The concerns with Davis-Gaither are his diminutive size for a linebacker at 215 pounds, and the fact he did not face top-level competition in the Sun Belt Conference while playing for Appalachian State. He fits the Bengals new blueprint of speed and cover skills at the second level and could make some noise this summer. At worst Davis-Gaither will provide depth on the weak side and contribute on special teams.
Free-agent addition Austin Calitro, fourth-year man Jordan Evans, and rookie seventh-round pick Markus Bailey will likely compete for two remaining roster spots dedicated to the linebacker position. There is a chance the Bengals will keep all three based on their special team's ability.
- MLB Logan Wilson – Talented rookie with a golden opportunity
- WLB Germaine Pratt – Target as priority depth with high LB3 upside
- SLB Josh Bynes – Marginal value at best
- WLB Akeem Davis-Gaither – Deep sleeper and possible taxi stash
- WLB Austin Calitro – No impact expected
- MLB/WLB Jordan Evans – No impact expected
- MLB/WLB Markus Bailey – No immediate impact expected
The addition of free-agent Vonn Bell brings questions to the Bengals safety positions or at least the strong safety spot. Some believe Bell was signed to replace Shawn Williams at strong safety but that is not necessarily the case. Williams has played and produced well in each of the last two years, contributing greatly as both an in the box run supporter and an intimidating presence over the middle in the passing game. He has not been a liability in any aspect and indeed has done nothing to suggest Bell would be an upgrade. It seems more likely the Bengals will look to put both Williams and Bell on the field at the same time regularly, joining the growing trend of NFL teams using a big nickel as their base defense.
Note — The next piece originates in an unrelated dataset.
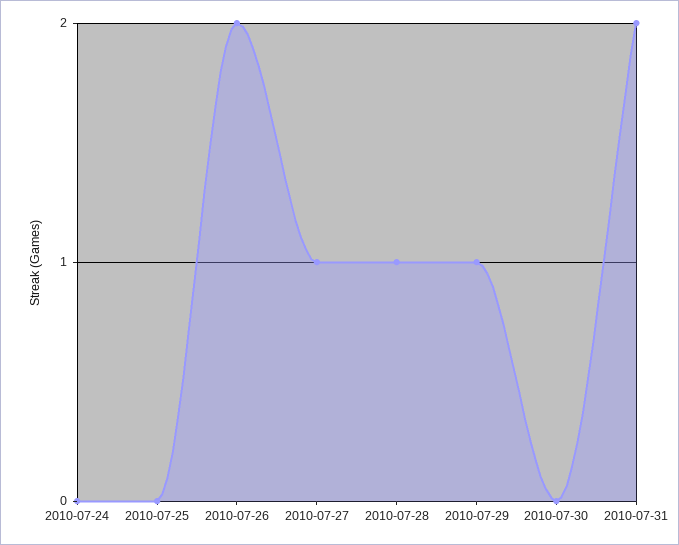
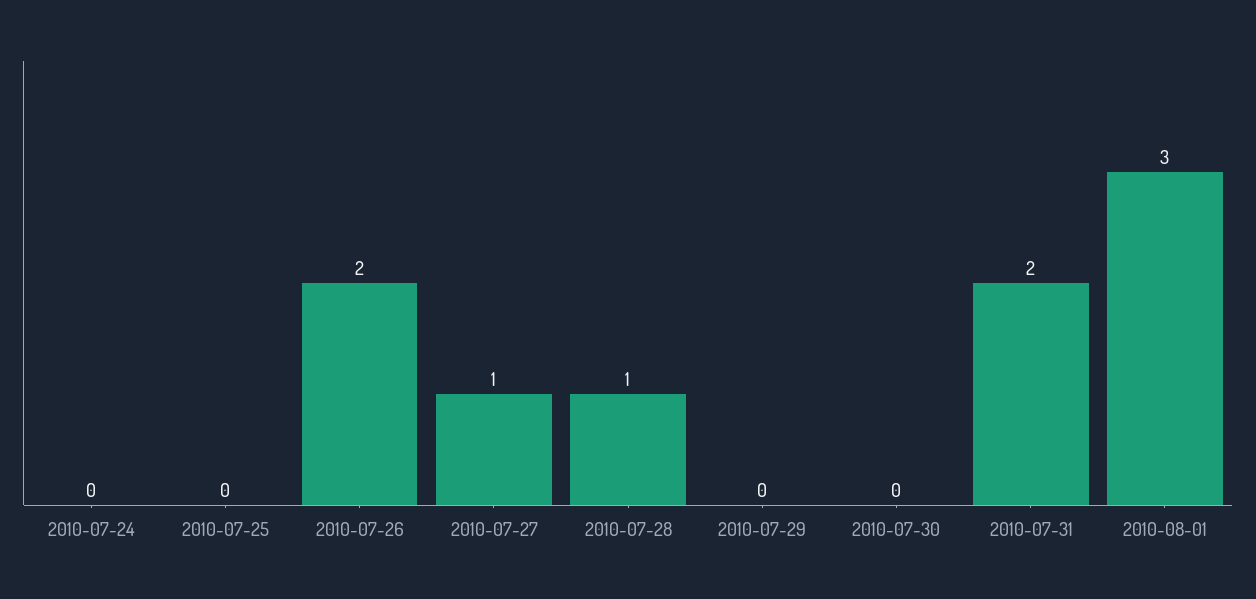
2010-07-29: 1 -> 0
2010-08-01: none -> 3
Williams was the fantasy game’s top defensive back in 2018. While his tackle totals were virtually the same last season, reduced big-play production dropped him into the DB2 range statistically. Clearly, there is some risk and uncertainty with Williams in terms of IDP value as we head into training camps, but we should not write him off by any stretch. My suggestion would be to target him as a DB3 with upside.
It took Vonn Bell four years to earn a full-time strong safety job in New Orleans. For much of his first three seasons there, Bell served as the third safety seeing action in the Saints big-nickel base scheme but leaving the field on roughly 20% of the snaps. While he had a good share of productive games, those missing snaps held his fantasy value in check, making Bell an inconsistent third starter for IDP managers. He was on the field virtually every snap through the first 13 games of 2019 and was far more than a third starter. Bell set career marks in tackles and big-plays while averaging better than 13 fantasy points per game which were the second-most in the league.
What remains to be confirmed is Bell’s role with his new team. It is widely speculated that he will replace Williams as the starting strong safety but that is not written in stone. It is possible, if not likely that Bell will once again be one of the three starting safeties in a big nickel base scheme. This situation leaves us guessing as to Bell’s IDP value in 2020. Chances are high that he will be a considerable IDP contributor but that could mean anything from a third starter to top-10. The only thing certain as of mid-July, taking Bell as your DB1 based on last year’s numbers is a huge risk.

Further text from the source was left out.